Como o município pode atuar frente a essas novas agendas? “Colocando a sociedade para trabalhar, criando um movimento solidário para levar comida às populações desassistidas. É imperativo criar protocolos, padronizar a melhor maneira de fazer as coisas. Ter a capacidade de transferir conhecimentos, manter a educação permanente.”
E o pós-pandemia inclui outra agenda: atendimento às doenças que deixamos de atender, as crônicas degenerativas, como hipertensão, diabetes, saúde mental. “Na atenção primária, precisamos dar um jeito de atender esses problemas. Além disso, há o atendimento farmacêutico; precisamos de mais unidades de farmácia popular.”
Importante, também, é se estruturar com o estado para melhorar o acesso entre a saúde secundária e a terciária. Criar comissões bipartite, espaços intergovernamentais, políticos e técnicos em que ocorrem o planejamento, a negociação e a implementação das políticas de saúde pública.

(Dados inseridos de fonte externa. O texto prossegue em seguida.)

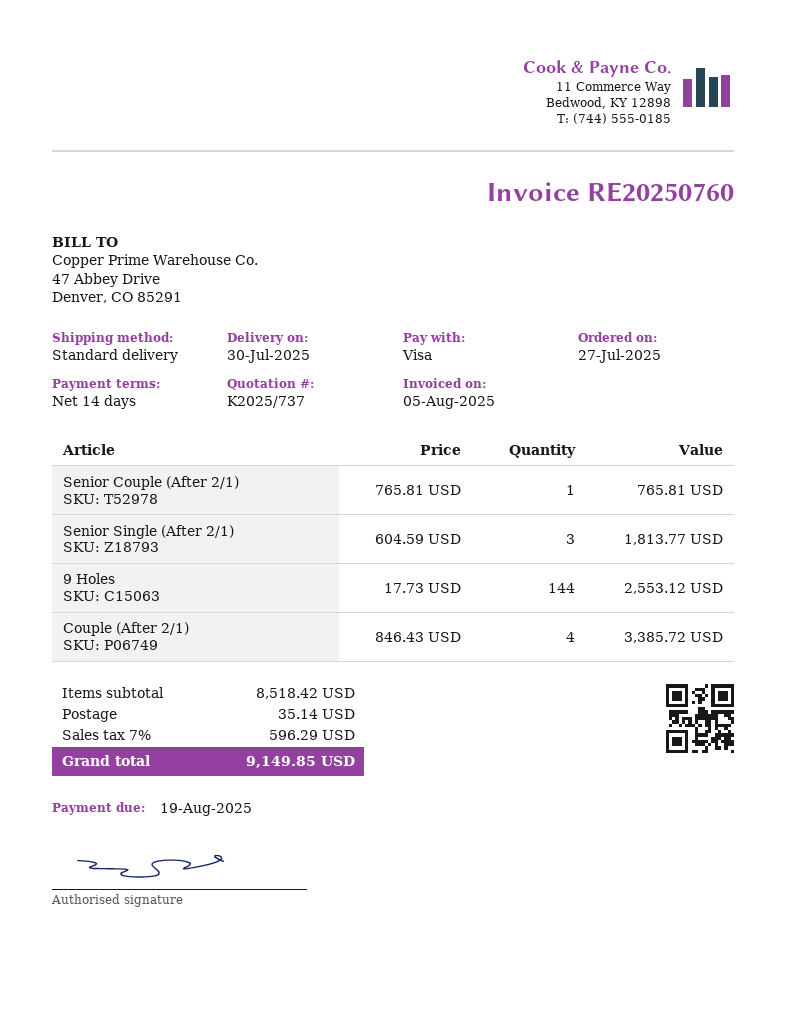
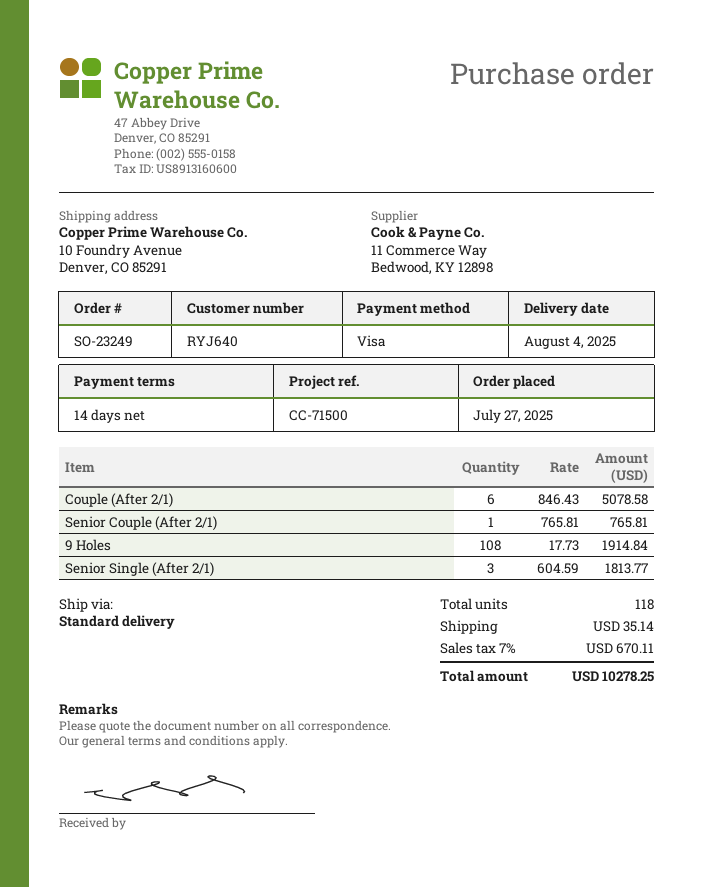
delivery date: 2025-07-30 -> 2025-08-04
9 Holes: 144 x 17.73 = 2553.12 -> 108 x 17.73 = 1914.84
Couple (After 2/1): 4 x 846.43 = 3385.72 -> 6 x 846.43 = 5078.58
tax: 7% = 596.29 -> 7% = 670.11
total: 9149.85 -> 10278.25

Vecina aconselha aos gestores municipais: “Muna-se de insistência, criatividade e leve aos trabalhadores na saúde essa disposição de enfrentar os problemas locais e que vão continuar, pelo menos, no ano que vem. Com criatividade, podemos enfrentar uma parte dos problemas. É importante combater a doença com as medidas que temos e aceitar os desafios que ainda vêm”.

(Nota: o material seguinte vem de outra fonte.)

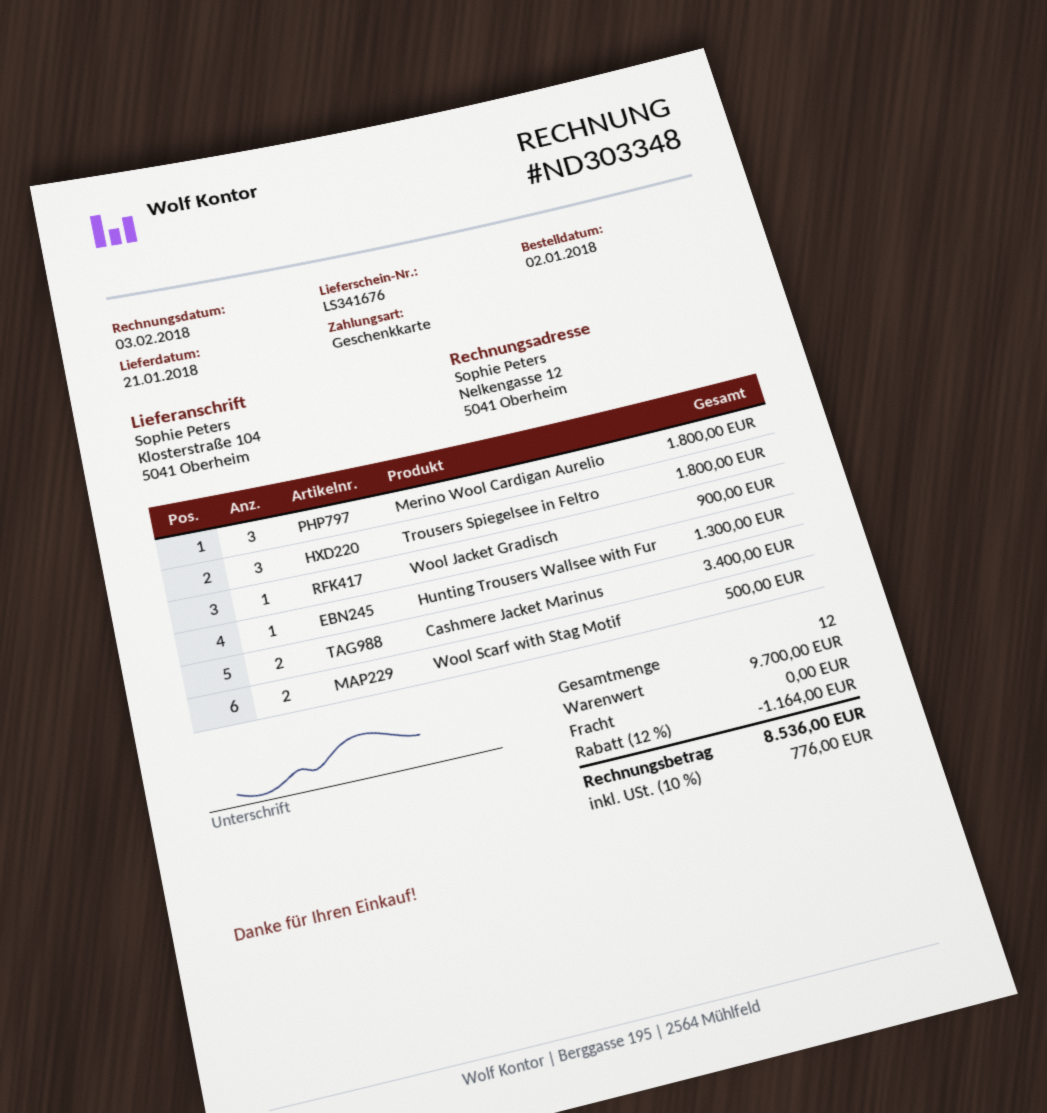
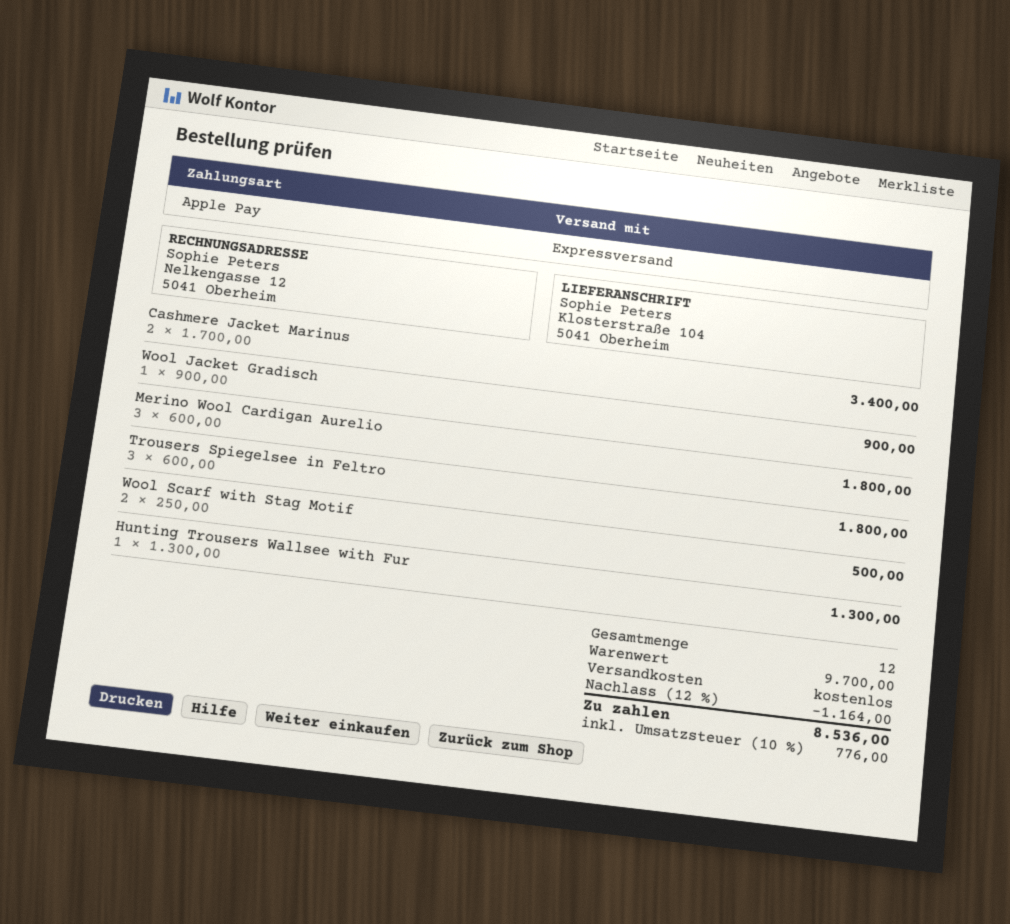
payment method: gift card -> Apple Pay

Quanto ao SUS, deve ser mantido funcionando, financiado por nossos impostos. “A população deve exigir isso, cobrar nas próximas eleições. O sistema é importante instrumento na luta contra a desigualdade estrutural. Saúde é instrumento contra as desigualdades. A humanidade depende, para continuar existindo, de uma melhor distribuição de recursos e vida mais igual para todos. Reinventem seus municípios.”